### [What you are asked to do]
From the first line to the last, please print the entries exactly, omitting pictures.

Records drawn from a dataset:
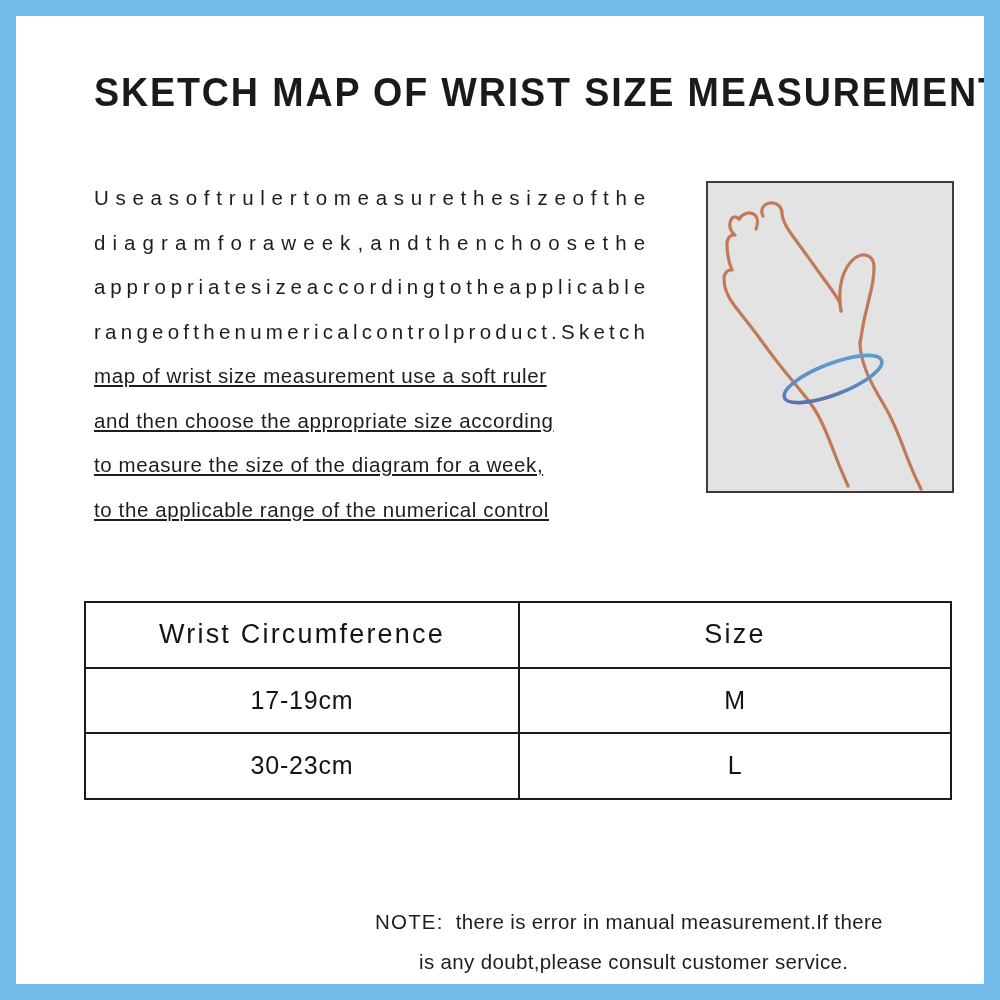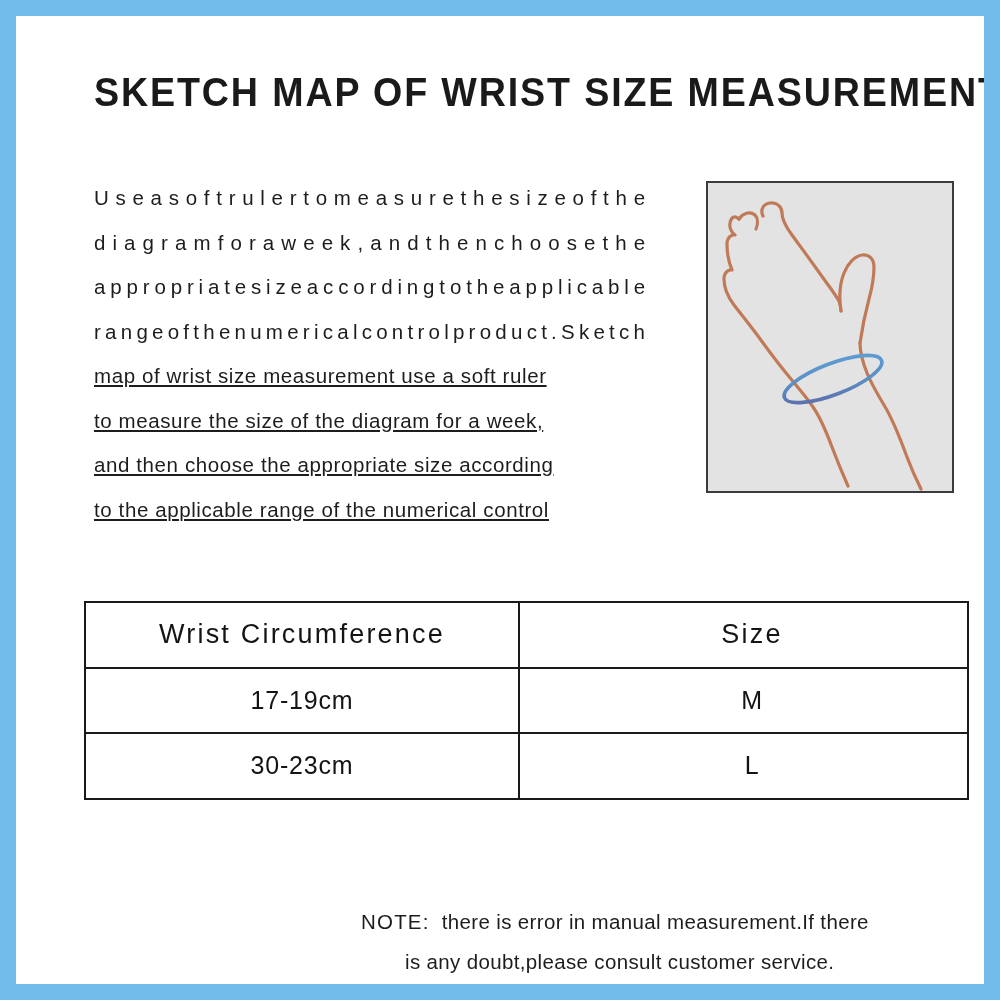--- a/index.html
+++ b/index.html
@@ -290,8 +290,8 @@
         <span>h</span>
     </div>
     <div class="pline">map of wrist size measurement use a soft ruler</div>
+    <div class="pline">and then choose the appropriate size according</div>
     <div class="pline">to measure the size of the diagram for a week,</div>
-    <div class="pline">and then choose the appropriate size according</div>
     <div class="pline">to the applicable range of the numerical control</div>
   </div>
 

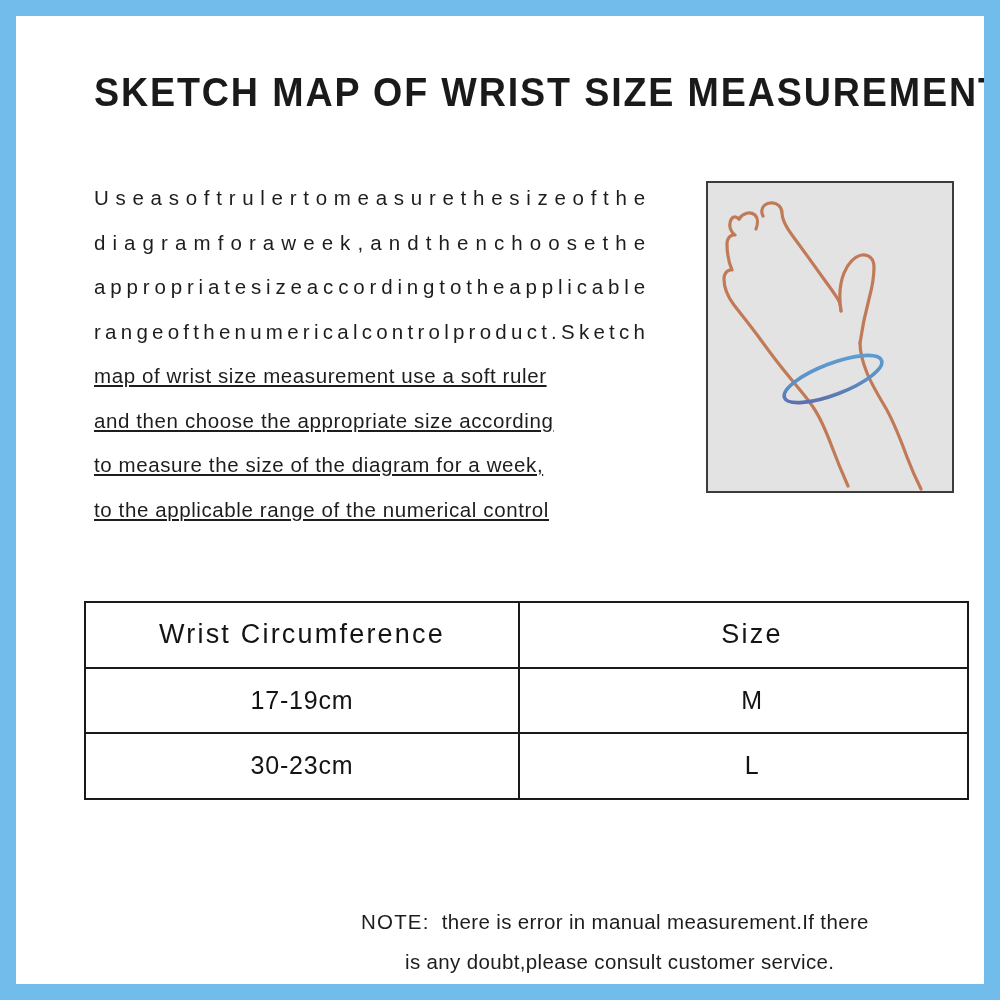--- a/index.html
+++ b/index.html
@@ -100,7 +100,7 @@
     padding: 0;
   }
   #size-table td.c1 { width: 432px; }
-  #size-table td.c2 { width: 430px; padding-left: 17px; }
+  #size-table td.c2 { width: 430px; }
   #size-table tr { height: 65.5px; }
   #size-table .hdr {
     font-size: 27px;

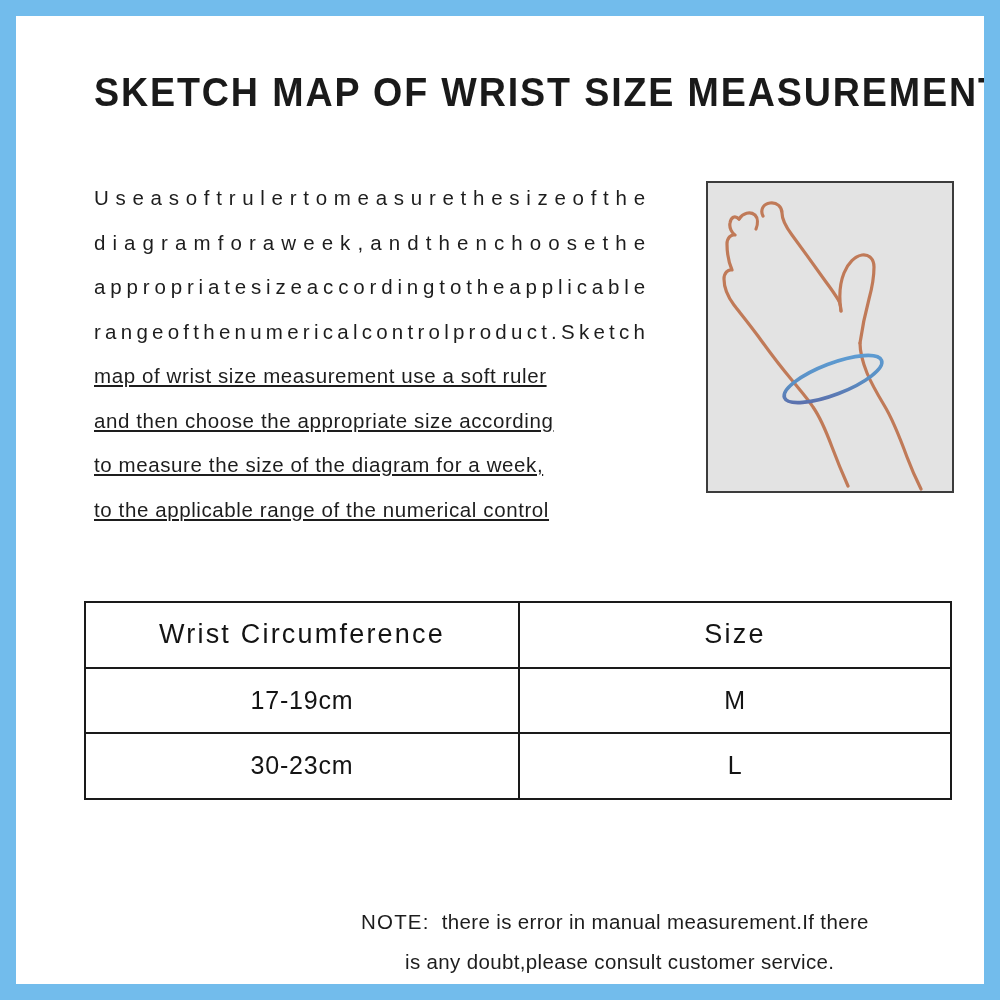--- a/index.html
+++ b/index.html
@@ -123,7 +123,7 @@
     letter-spacing: 0.35px;
     white-space: nowrap;
   }
-  #note .nline { display: block; }
+  #note .nline { display: block; margin-left: 14px; }
   #note .nline.indent { padding-left: 44px; }
   #note .nlabel { letter-spacing: 1.2px; }
 </style>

### [Response to the task]
--- a/index.html
+++ b/index.html
@@ -290,8 +290,8 @@
         <span>h</span>
     </div>
     <div class="pline">map of wrist size measurement use a soft ruler</div>
+    <div class="pline">and then choose the appropriate size according</div>
     <div class="pline">to measure the size of the diagram for a week,</div>
-    <div class="pline">and then choose the appropriate size according</div>
     <div class="pline">to the applicable range of the numerical control</div>
   </div>
 

--- a/index.html
+++ b/index.html
@@ -100,7 +100,7 @@
     padding: 0;
   }
   #size-table td.c1 { width: 432px; }
-  #size-table td.c2 { width: 430px; padding-left: 17px; }
+  #size-table td.c2 { width: 430px; }
   #size-table tr { height: 65.5px; }
   #size-table .hdr {
     font-size: 27px;

--- a/index.html
+++ b/index.html
@@ -123,7 +123,7 @@
     letter-spacing: 0.35px;
     white-space: nowrap;
   }
-  #note .nline { display: block; }
+  #note .nline { display: block; margin-left: 14px; }
   #note .nline.indent { padding-left: 44px; }
   #note .nlabel { letter-spacing: 1.2px; }
 </style>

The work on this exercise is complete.